> What is needed
The data that follows is to be copied exactly, with each image removed.
** Records shown follows **
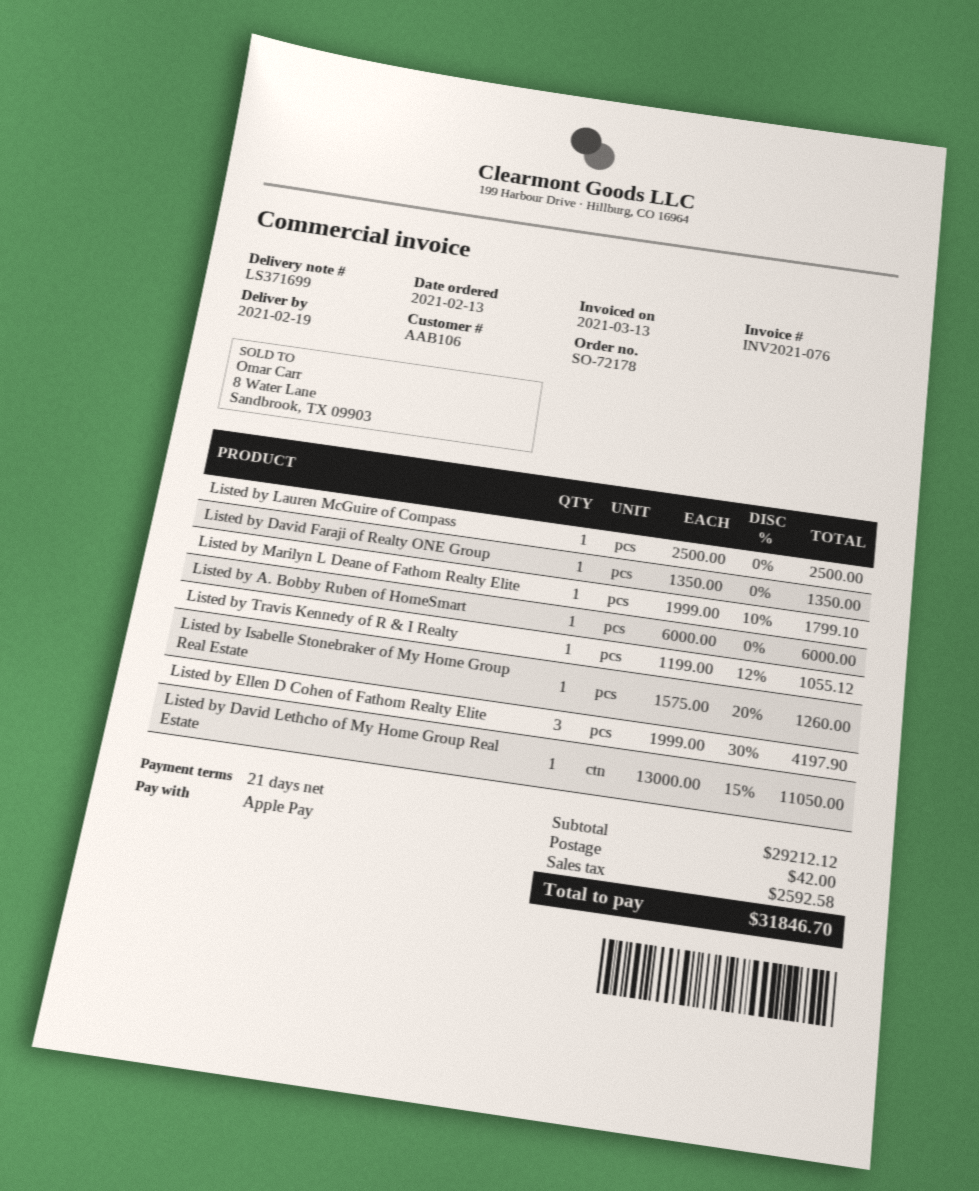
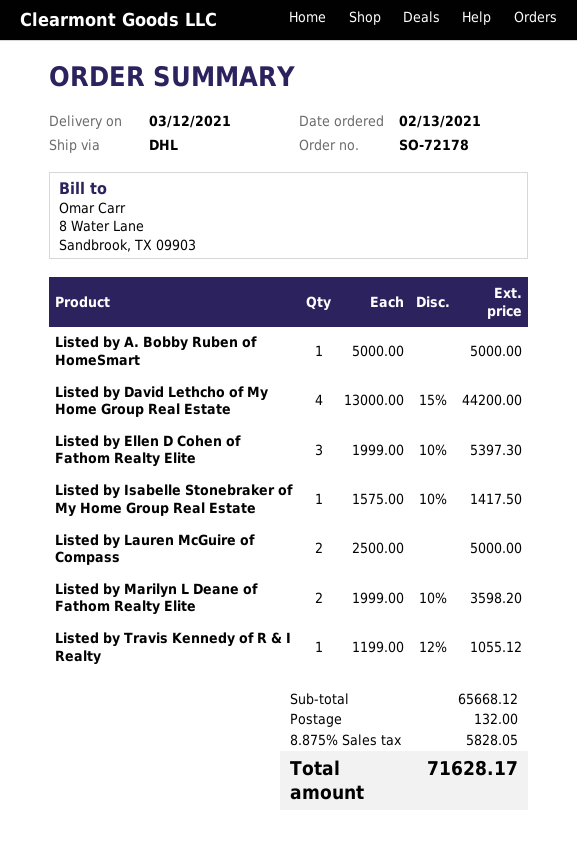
delivery date: 2021-02-19 -> 2021-03-12
Listed by Lauren McGuire of Compass: 1 x 2500.00 = 2500.00 -> 2 x 2500.00 = 5000.00
Listed by David Faraji of Realty ONE Group: 1 x 1350.00 = 1350.00 -> none
Listed by Marilyn L Deane of Fathom Realty Elite: 1 x 1999.00 - 10% = 1799.10 -> 2 x 1999.00 - 10% = 3598.20
Listed by A. Bobby Ruben of HomeSmart: 1 x 6000.00 = 6000.00 -> 1 x 5000.00 = 5000.00
Listed by Isabelle Stonebraker of My Home Group Real Estate: 1 x 1575.00 - 20% = 1260.00 -> 1 x 1575.00 - 10% = 1417.50
Listed by Ellen D Cohen of Fathom Realty Elite: 3 x 1999.00 - 30% = 4197.90 -> 3 x 1999.00 - 10% = 5397.30
Listed by David Lethcho of My Home Group Real Estate: 1 x 13000.00 - 15% = 11050.00 -> 4 x 13000.00 - 15% = 44200.00
subtotal: 29212.12 -> 65668.12
shipping: 42.00 -> 132.00
tax: 2592.58 -> 5828.05
total: 31846.70 -> 71628.17

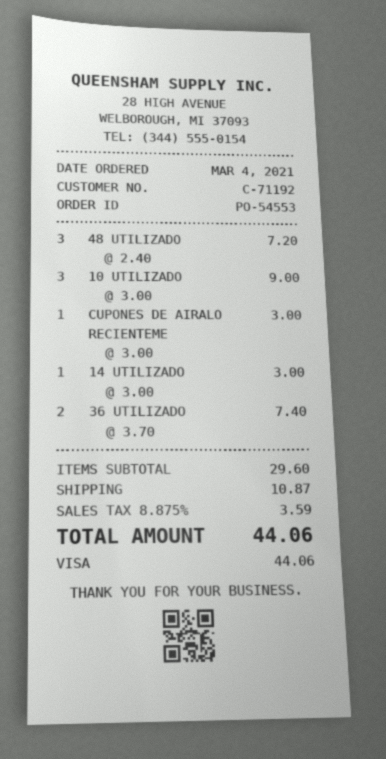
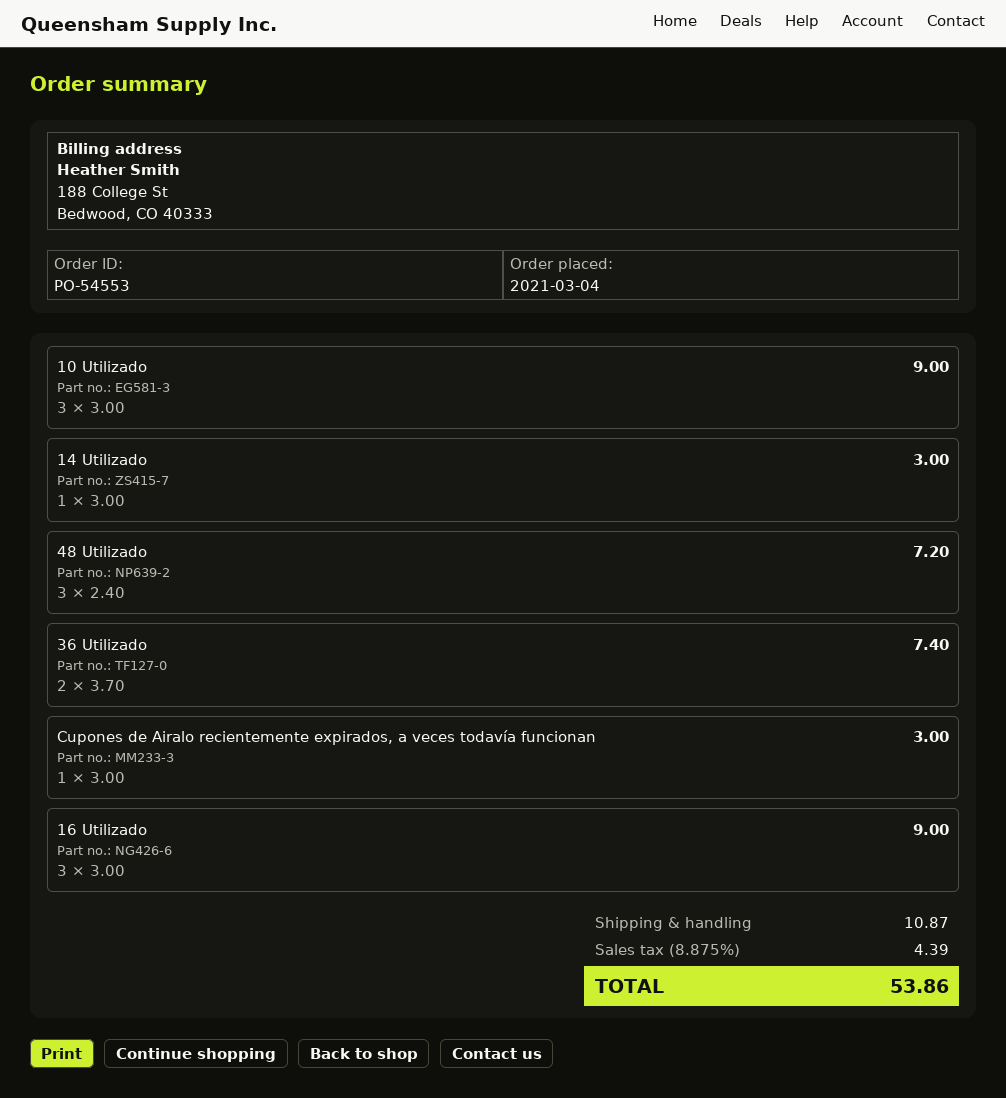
16 Utilizado: none -> 3 x 3.00 = 9.00
tax: 8.875% = 3.59 -> 8.875% = 4.39
total: 44.06 -> 53.86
** End of Records shown **
> Answer for the task
delivery date: 2021-02-19 -> 2021-03-12
Listed by Lauren McGuire of Compass: 1 x 2500.00 = 2500.00 -> 2 x 2500.00 = 5000.00
Listed by David Faraji of Realty ONE Group: 1 x 1350.00 = 1350.00 -> none
Listed by Marilyn L Deane of Fathom Realty Elite: 1 x 1999.00 - 10% = 1799.10 -> 2 x 1999.00 - 10% = 3598.20
Listed by A. Bobby Ruben of HomeSmart: 1 x 6000.00 = 6000.00 -> 1 x 5000.00 = 5000.00
Listed by Isabelle Stonebraker of My Home Group Real Estate: 1 x 1575.00 - 20% = 1260.00 -> 1 x 1575.00 - 10% = 1417.50
Listed by Ellen D Cohen of Fathom Realty Elite: 3 x 1999.00 - 30% = 4197.90 -> 3 x 1999.00 - 10% = 5397.30
Listed by David Lethcho of My Home Group Real Estate: 1 x 13000.00 - 15% = 11050.00 -> 4 x 13000.00 - 15% = 44200.00
subtotal: 29212.12 -> 65668.12
shipping: 42.00 -> 132.00
tax: 2592.58 -> 5828.05
total: 31846.70 -> 71628.17

16 Utilizado: none -> 3 x 3.00 = 9.00
tax: 8.875% = 3.59 -> 8.875% = 4.39
total: 44.06 -> 53.86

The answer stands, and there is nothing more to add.